The authors’ cross-sectional evaluation demonstrates an appreciable balance of sensitivity and specificity—71.3% and 73.5%, respectively—when comparing the AI-generated voice biomarker analysis to the PHQ-9 at a cutoff score of 10. We recognize that these figures approximate ranges typically reported for classical psychiatric screening tools (2). In our clinical practice, the PHQ-9 has proven itself an efficient method for the routine identification of depression, especially as it is straightforward to use and interpret.

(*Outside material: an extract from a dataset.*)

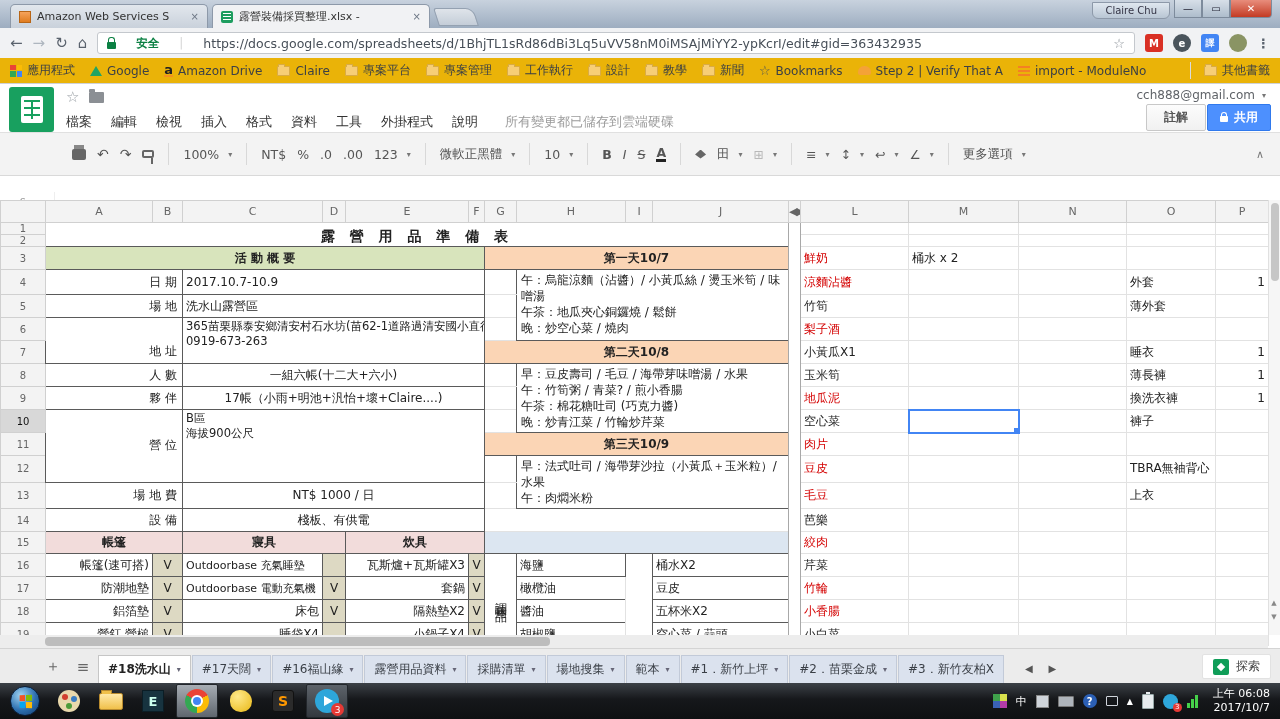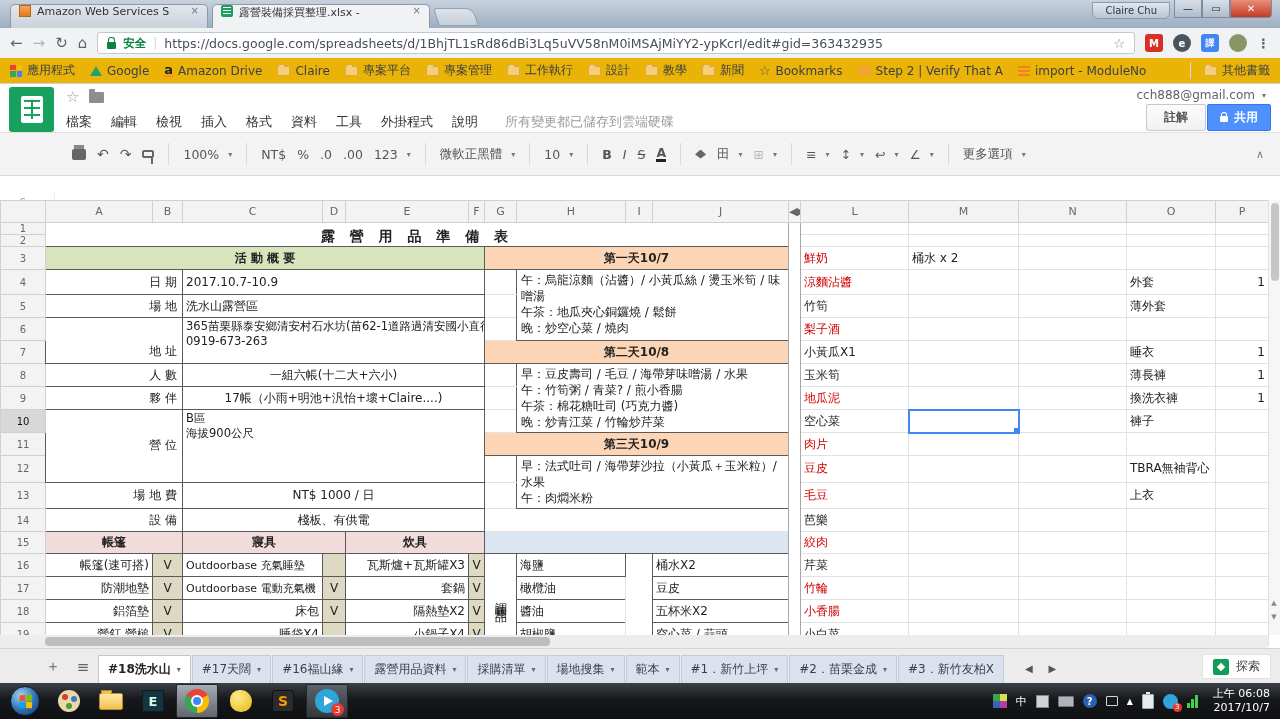"Amazon Web Services S" .btab { align-items: none -> center }
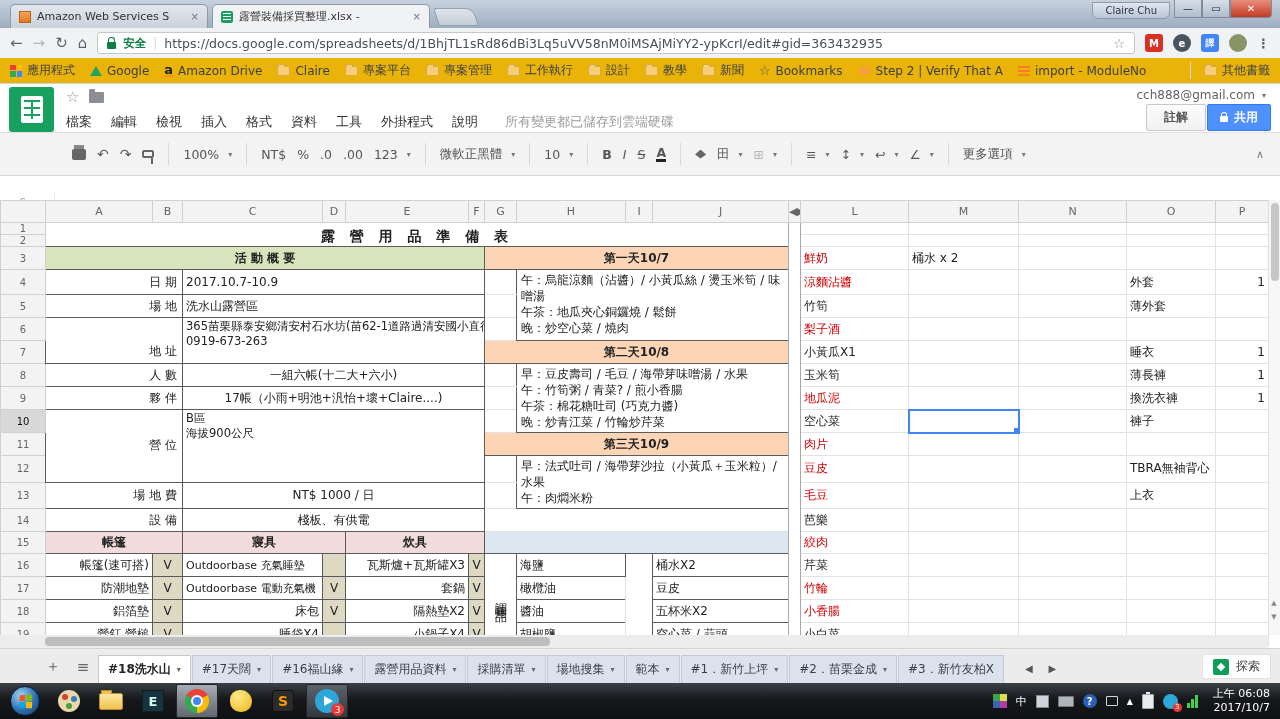"安全" .urlfield { gap: 7px -> 20px }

Voice biomarkers may further ease the process by incorporating natural speech into the screening workflow, thereby promoting a noninvasive and potentially less time-consuming process for both clinicians and patients. Nonetheless, the authors rightly underscore the importance of addressing the potential for false positives and false negatives, given that a missed case of depression may hamper early referral to mental health services, while an overestimation could cause unwarranted anxiety in patients and lead to increased clinical load.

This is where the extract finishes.